Conheci Rogério em Maceió quando estive juntamente com o pessoal do Projeto Nordeste. Lá pude também sentir a sua preocupação em criar um espaço junto à Universidade Federal de Alagoas para exposição permanente de algumas obras, que no futuro irão formar a Pinacoteca daquela instituição de ensino, Rogério Gomes , além de professor da própria universidade tem este lado de animador cultural. Gosta de promover eventos e participa ativamente de movimentos culturais em sua terra.
Aqui ele está participando de duas exposições. Já falei na semana passada da exposição no Museu de Arte Moderna onde ele expõe ao lado de David Largman, Jadir Freire, e Mário Azevedo. Por falar em David Largman recebi um telegrama do artista agradecendo o artigo que escrevi falando da exposição que tem o título Quatro Vozes.
Suas telas são paisagens de um mundo imaginário, asséptico onde o artista transita com o olhar voltado para suas fantasias. Numa delas que integra o catálogo-convite da exposição podemos observar que um elemento até nos lembra uma parede forrada de mármore. Noutras as cores são chapadas e fortes e parecem guardar segredos por trás daquelas cores vibrantes. Neste cenário urbano geométrico Rogério Gomes chega a Salvador com uma exposição de qualidade que merece ser vista e confrontada com outras que temos visto por aí.
Certamente encontraremos divergências estéticas e qualitativas. É um artista que tem boa técnica, aliada a um embasamento cultural que lhe permite discorrer e decodificar os elementos que manipula para construir suas cidades desabitadas.
Cada tela é como se fosse um corte de um espaço urbano onde Rogério retira a figura para ocupar os espaços através de exercícios geometrizantes.
Mesmo com a ausência da figura humana sua pintura é intrigante e não nos permite passar despercebida. É um jogo de elementos que nos toca de perto e nos permite aflorar com nossas fantasias em busca de um pouco de paz, de tranqüilidade mesmo, neste mundo onde os espaços são propriedade de minorias, e que se permitem mantê-los ocupados ou desocupados.
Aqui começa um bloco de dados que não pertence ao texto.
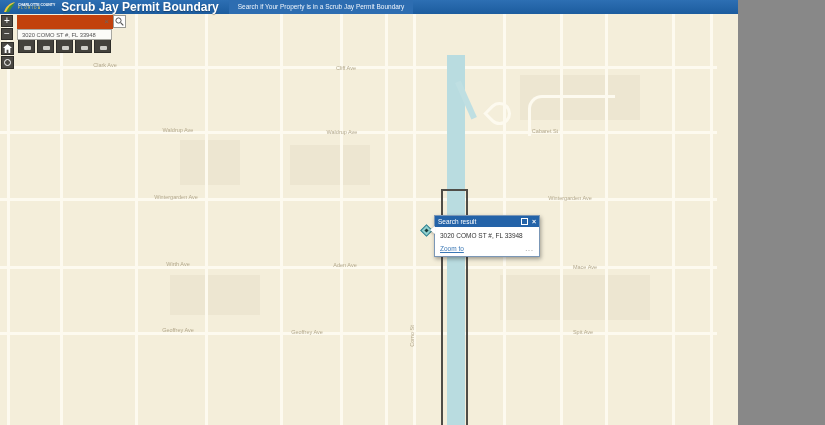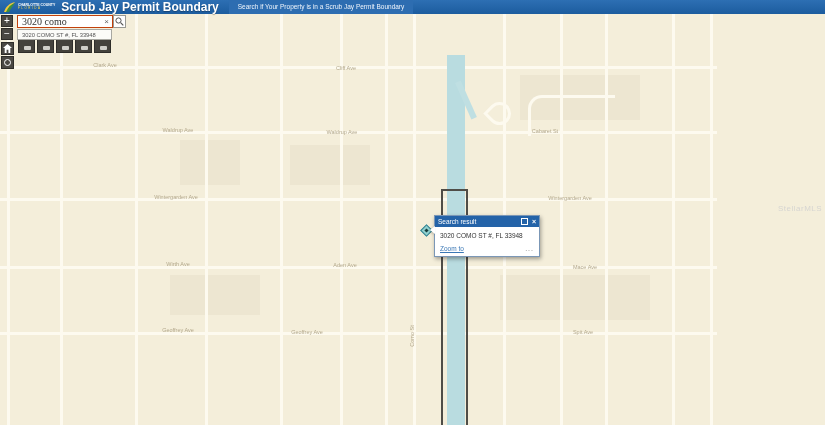--- a/index.html
+++ b/index.html
@@ -3,7 +3,7 @@
 <meta charset="utf-8">
 <style>
   html,body{margin:0;padding:0;background:#888;}
-  .app{position:relative;width:825px;height:425px;overflow:hidden;
+  .app{position:relative;width:738px;height:425px;overflow:hidden;
        font-family:"Liberation Sans",sans-serif;background:#f4eeda;}
 
   

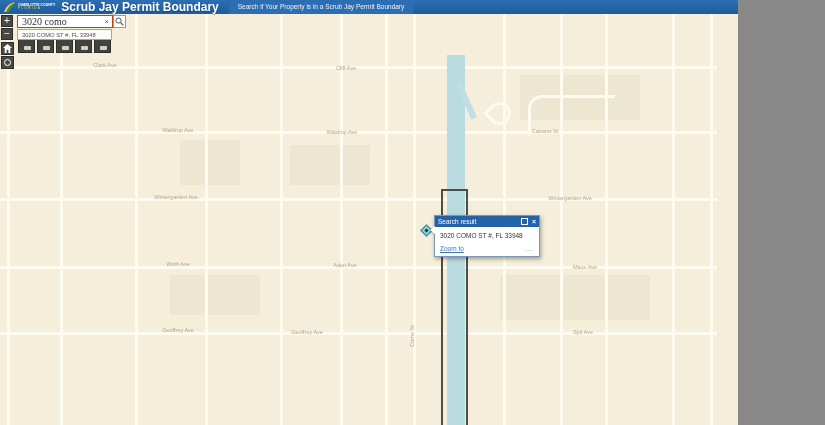--- a/index.html
+++ b/index.html
@@ -71,8 +71,8 @@
 
   
   .search-input{position:absolute;left:17px;top:15px;width:96px;height:13px;z-index:70;
-                border:1px solid #c2410c;box-sizing:border-box;background:#fff;font-size:10px;
-                color:#333;padding:0 12px 0 4px;font-family:Liberation Serif, serif;}
+                border:7px solid #c2410c;box-sizing:border-box;background:#fff;font-size:13px;
+                color:#333;padding:0 12px 0 4px;font-family:Liberation Sans, sans-serif;}
   .clear-x{position:absolute;left:102px;top:17px;width:9px;height:9px;z-index:72;color:#666;
            font-size:8px;line-height:9px;text-align:center;cursor:pointer;}
   .search-btn{position:absolute;left:113px;top:15px;width:13px;height:13px;z-index:70;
OS DEUSES AFRICANOS NA OBRA DE FRANCISCO 
DOS SANTOS
Os Deuses em Elegibô é o nome da exposição que o artista plástico Francisco dos Santos vai apresentar a partir do dia 26 na Galeria Cañizares, no Canela.No vernissage será apresentado um número de dança afro, onde podemos sentir a preocupação do artista com suas raízes negras. Este baiano de Santo Amaro cria figuras que parecem em pleno estado de transe onde os escolhidos dos orixás costumam balbuciar palavras incompreensíveis e são envolvidos por gestos que contribuem para criar um clima de emoção.
São 18 trabalhos em óleo sobre tela que Francisco reuniu para esta exposição. Lembra Erivaldo Veiga que " a arte reflete a ambiguidade do quadro social em que vive o artista: as existências de um resgate do elo primitivo, étnico, perdido, a televisão, a ficção, a velocidade, a pobreza entre a opulência e a tecnologia. Os orixás dos seus sonhos, dos sonhos de Francisco, se paramentam com capacetes e braceletes metálicos reluzentes lembrando guerreiros intergaláticos com tudo isso mesclado com os tradicionais fetiches, chifres, espadas, otás e machados. Assim, consciente ou não, sua arte é dialetizada e histórica ou pertencendo a um tempo explosivo."
Na verdade é um artista que nos mostra uma arte cheia de emoção, mas que prima pela simplicidade. Suas figuras tem bons movimentos e expressividade, mas ainda gravita com elementos marcantes pela singeleza ou ingenuidade com preocupação com o figurativo. É uma pintura autêntica, como disse o saudoso mestre Réscala.